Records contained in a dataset
· · · · ·

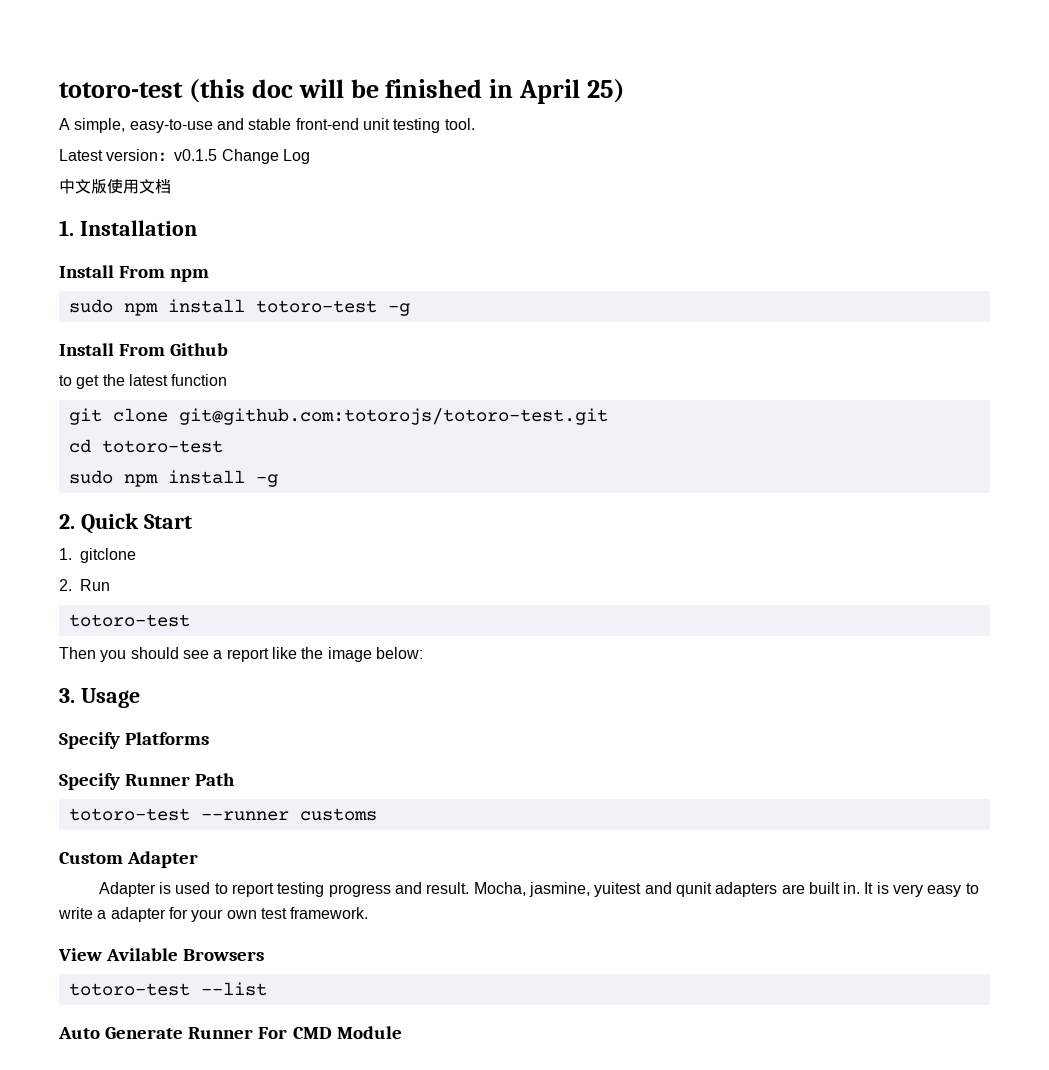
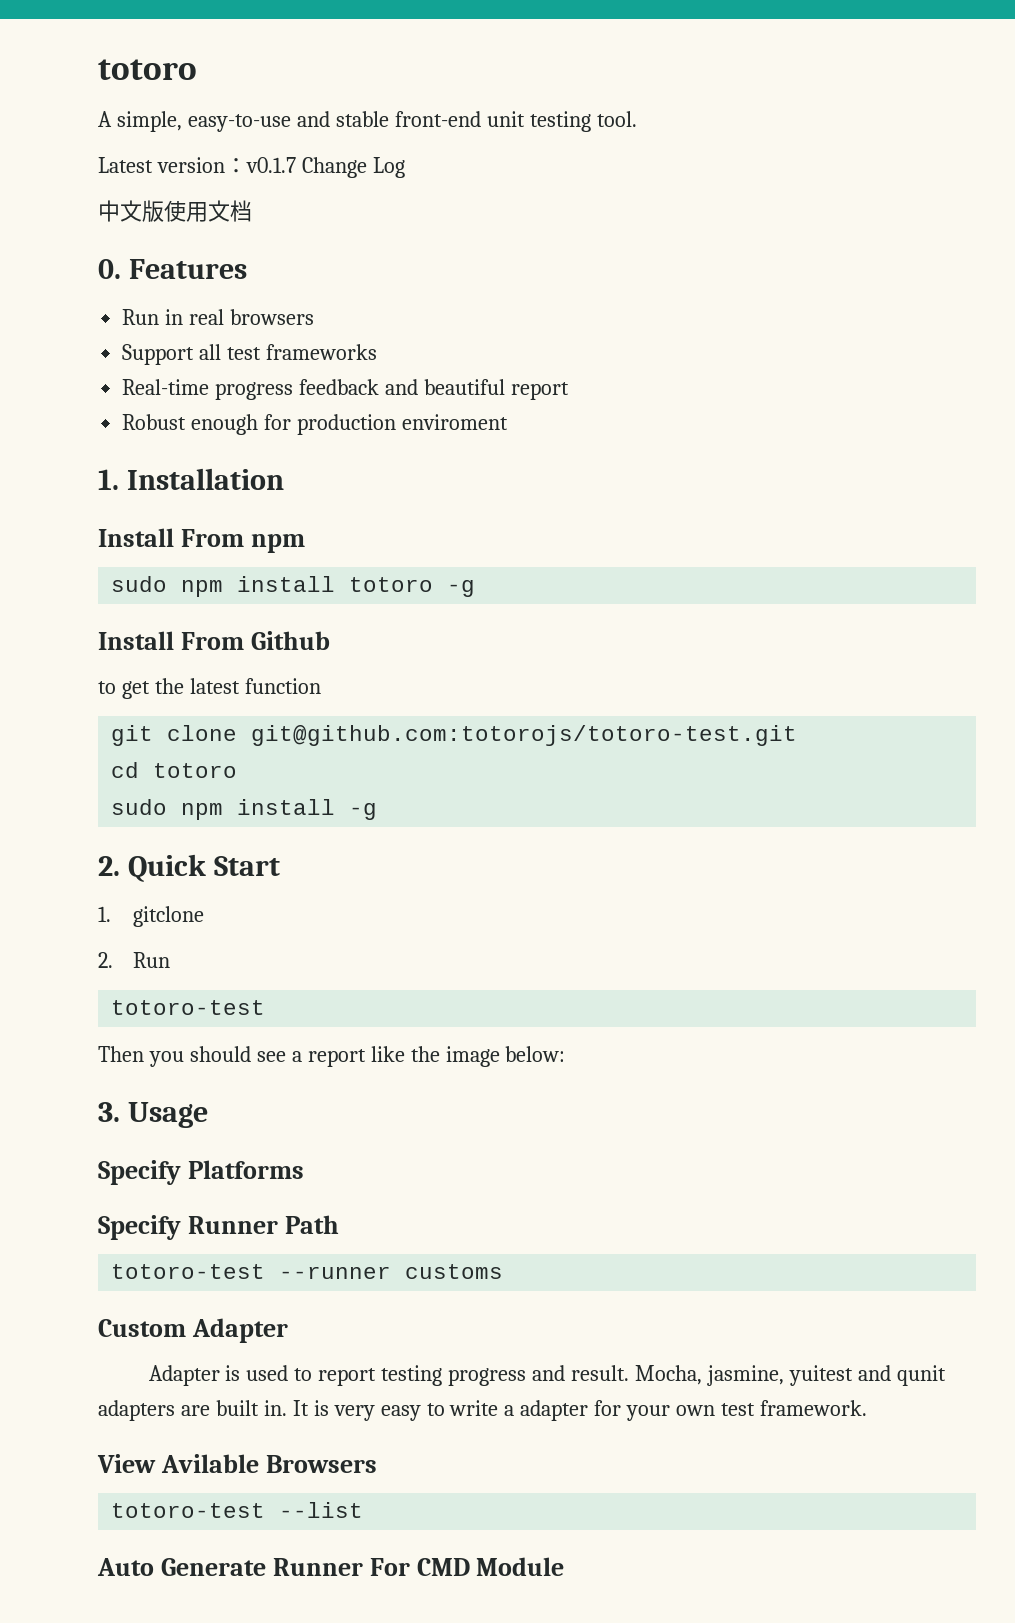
[59,79,626,104] totoro-test (this doc will be finished in April 25) -> [98,59,197,80] totoro
[174,149,218,161] v0.1.5 -> [245,157,296,173] v0.1.7
(171, 186) none -> [98,259,247,279] [122,309,315,325] [122,344,378,365] [122,379,569,400] [122,414,508,435] // 0. Features // Run in real browsers // Support all test frameworks // Real-time progress feedback and beautiful report // Robust enough for production enviroment
[255,300,377,313] totoro-test -> [349,577,434,592] totoro
[101,440,223,453] totoro-test -> [153,763,238,778] totoro

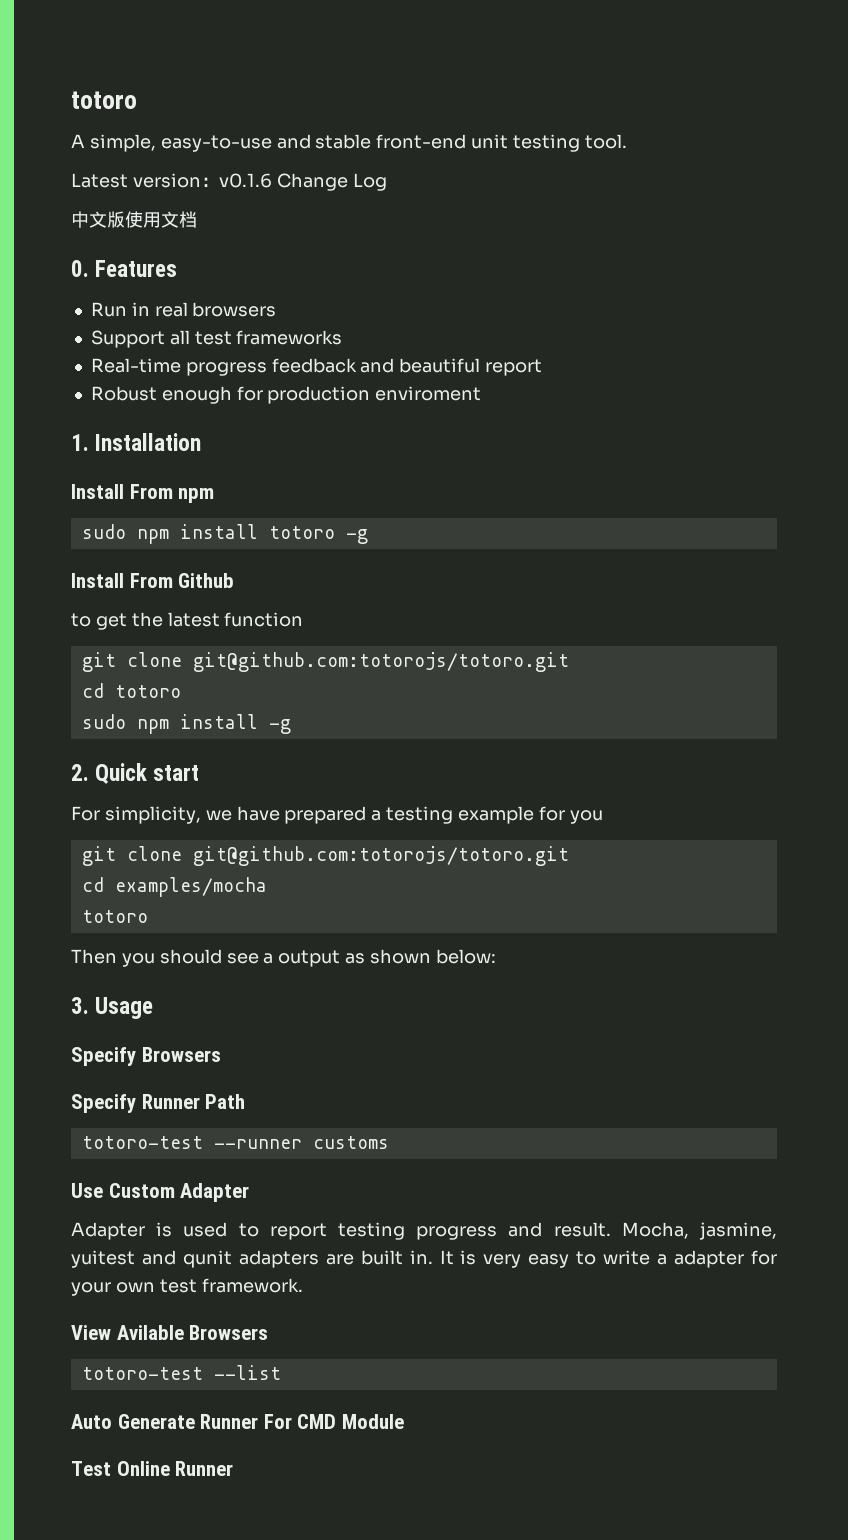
[245,157,296,173] v0.1.7 -> [218,173,272,188] v0.1.6
[251,725,798,746] git@github.com:totorojs/totoro-test.git -> [192,652,569,672] git@github.com:totorojs/totoro.git
[213,856,280,876] [98,906,205,927] [98,952,171,968] [111,1000,266,1015] Start // 1. gitclone // 2. Run // totoro-test -> [153,765,200,781] [71,806,603,824] [81,846,569,866] [81,877,267,897] [81,910,148,923] start // For simplicity, we have prepared a testing example for you // git clone git@github.com:totorojs/totoro.git // cd examples/mocha // totoro
[307,1046,500,1067] report like the image -> [278,949,432,967] output as shown
[187,1160,304,1179] Platforms -> [141,1047,221,1062] Browsers
(504, 1271) none -> [71,1183,103,1198] Use
(565, 1566) none -> [71,1461,234,1476] // Test Online Runner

· · · · ·

*Task to carry out:*
Scan the data for the word "none" and copy every line where it shows up.

*Response below:*
(171, 186) none -> [98,259,247,279] [122,309,315,325] [122,344,378,365] [122,379,569,400] [122,414,508,435] // 0. Features // Run in real browsers // Support all test frameworks // Real-time progress feedback and beautiful report // Robust enough for production enviroment
(504, 1271) none -> [71,1183,103,1198] Use
(565, 1566) none -> [71,1461,234,1476] // Test Online Runner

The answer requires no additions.